Many of these pipelines, though, are never given proper maintenance and monitoring, subjecting metals to corrosion and welded joints to possible damages. There are also cases of use of sub-standard materials and neglected damaged parts or worn out parts.

Since these are hazardous liquids that run through these pipes, the safety of the general and unaware public is put at great risk. In fact, in the year 2012 in one state alone, no less than 80 natural gas pipeline explosions and fires were recorded by the Pipeline Hazardous Materials Safety Administration or PHMSA, which is responsible for the inspection and regulation of pipelines; the PHMSA is a division of the US Department of Transportation.
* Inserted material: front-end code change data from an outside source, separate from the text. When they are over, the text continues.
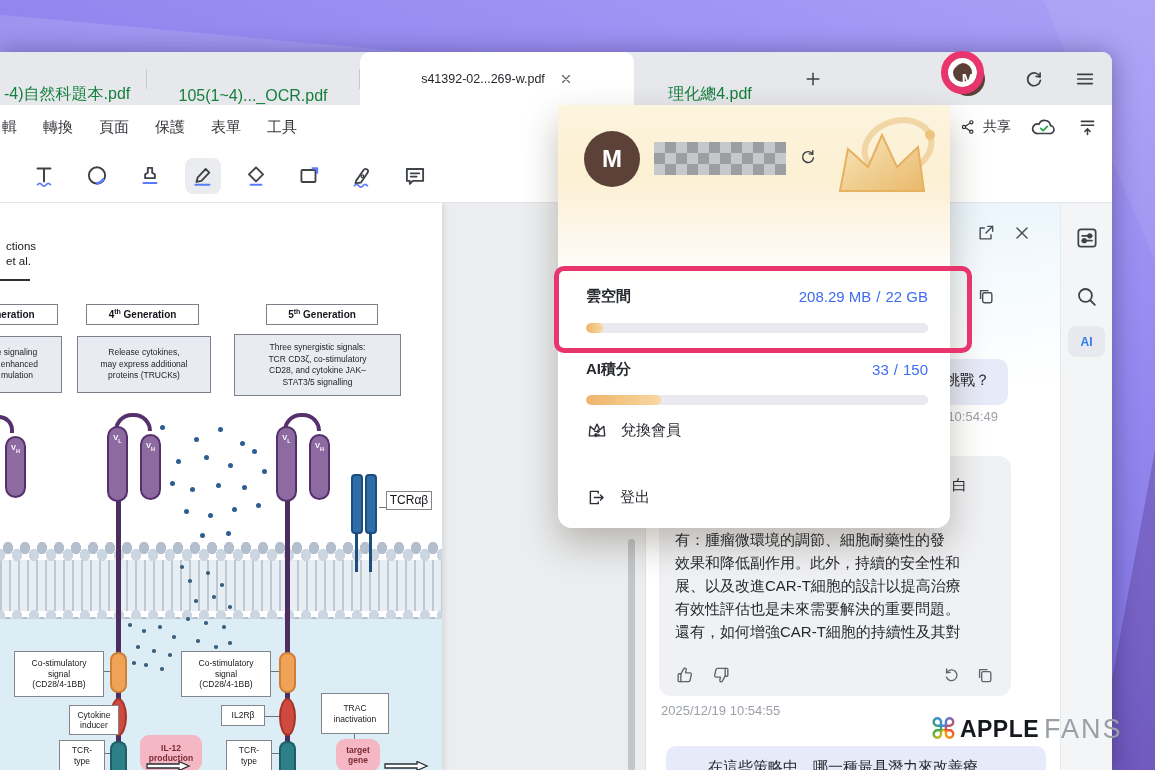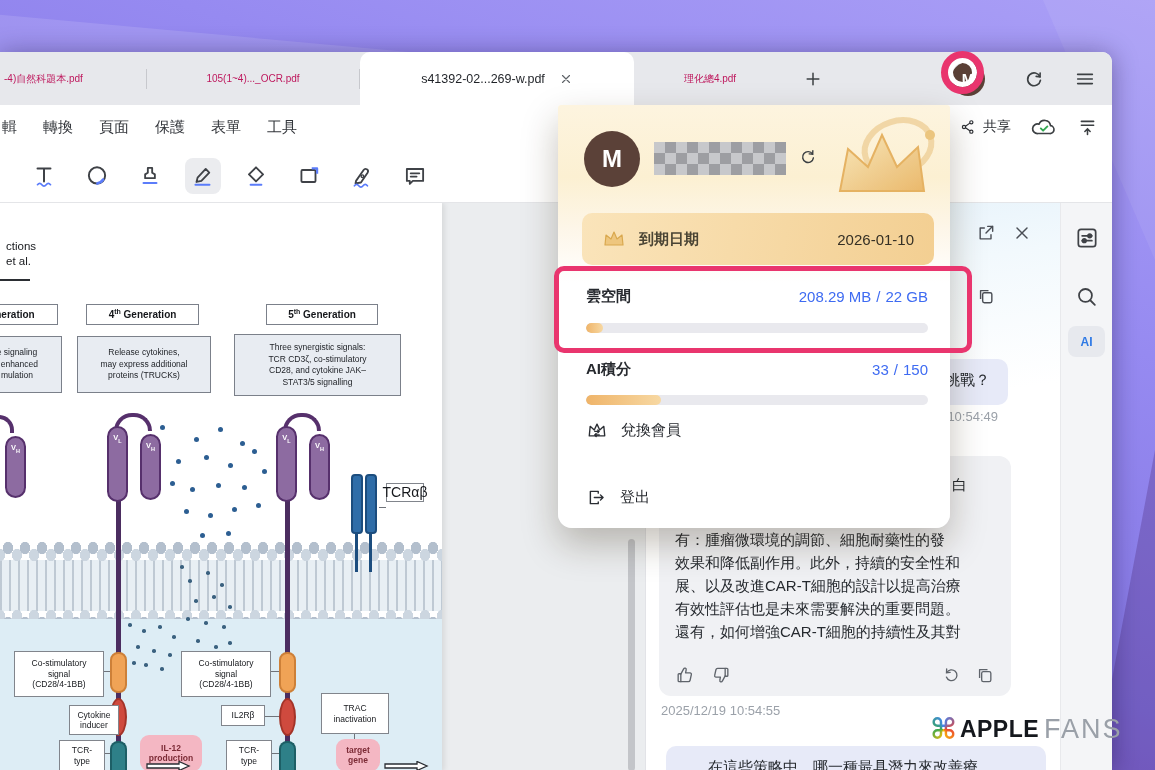"-4)自然科題本.pdf" .tab { align-items: center -> flex-end; color: #be185d -> #15803d; font-size: 10px -> 16px }
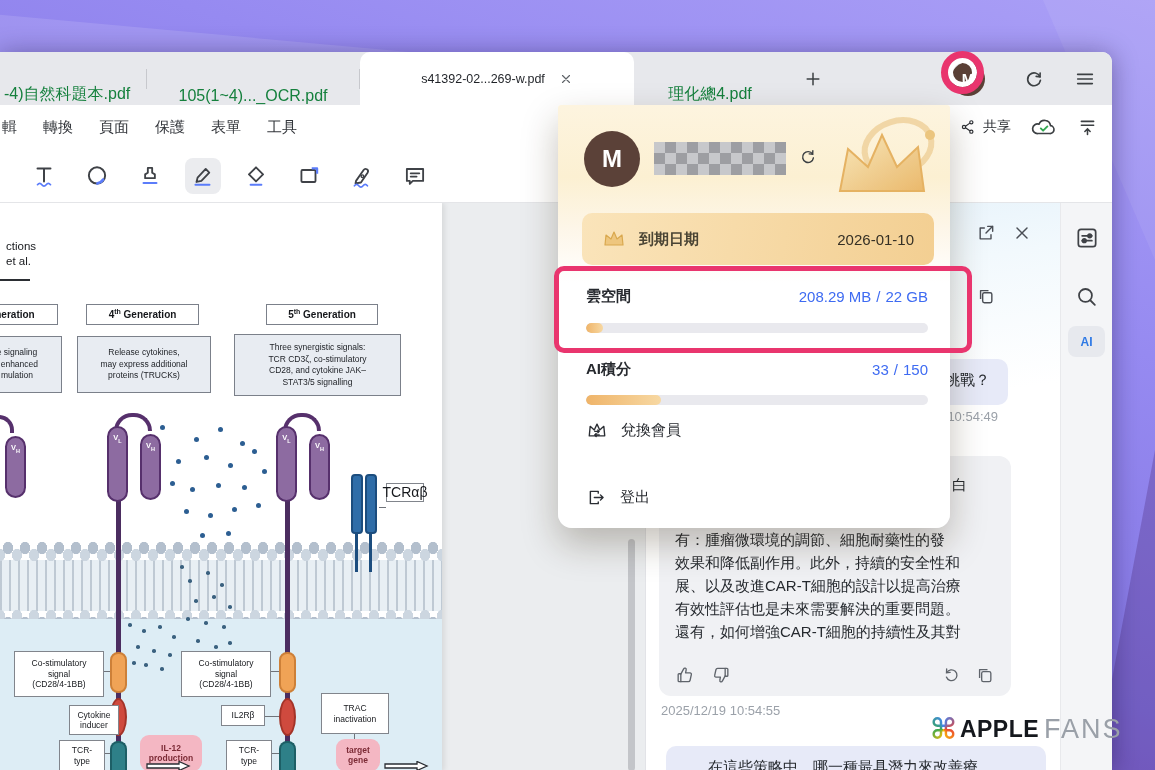"到期日期" div.banner { html: <div> <svg> <path></path> </svg> <span>到期日期</span> <span>2026-01-10</span> </div> -> none }
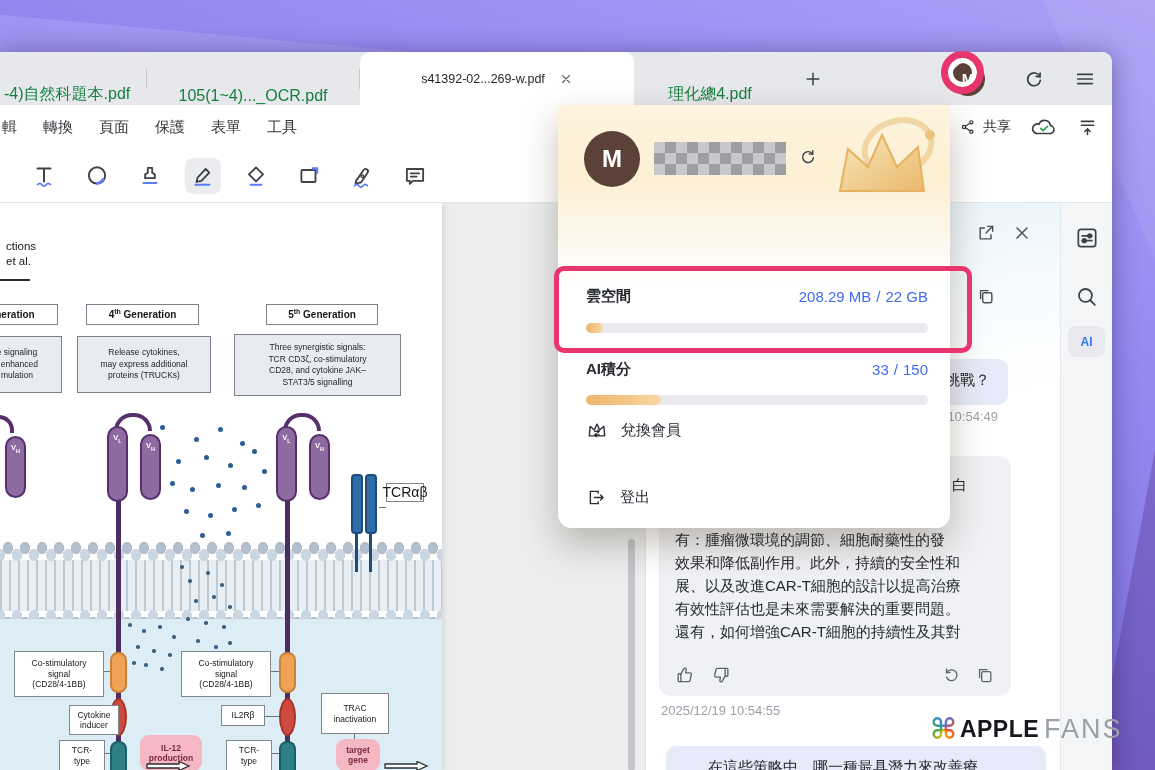"TCRαβ" div.lbox { font-size: 14px -> 12px; top: 280px -> 288px; width: 38px -> 46px }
As many as 38 of the 80 reported explosions were classified as “significant” and significant, according to PHMSA, is that which results to severe injuries or deaths, explosion or fire, release of at least 50 barrels of liquid and damages amounting to $50,000 or more.

Combining this recorded number with those from all other US states, it is clearly evident that pipeline safety is a key concern which ought to be given significant consideration by the general public and, most of all, by state regulators. According to the website of Habush Habush & Rottier S.C. ®, explosions do not just damage and destroy properties; these can also injure anyone in the near vicinity. In some cases, these explosions may be the result of another party’s negligent actions. Failure to properly maintain or regularly inspect these pipelines may lead to a tragic accident, and the liable person or persons should be held responsible.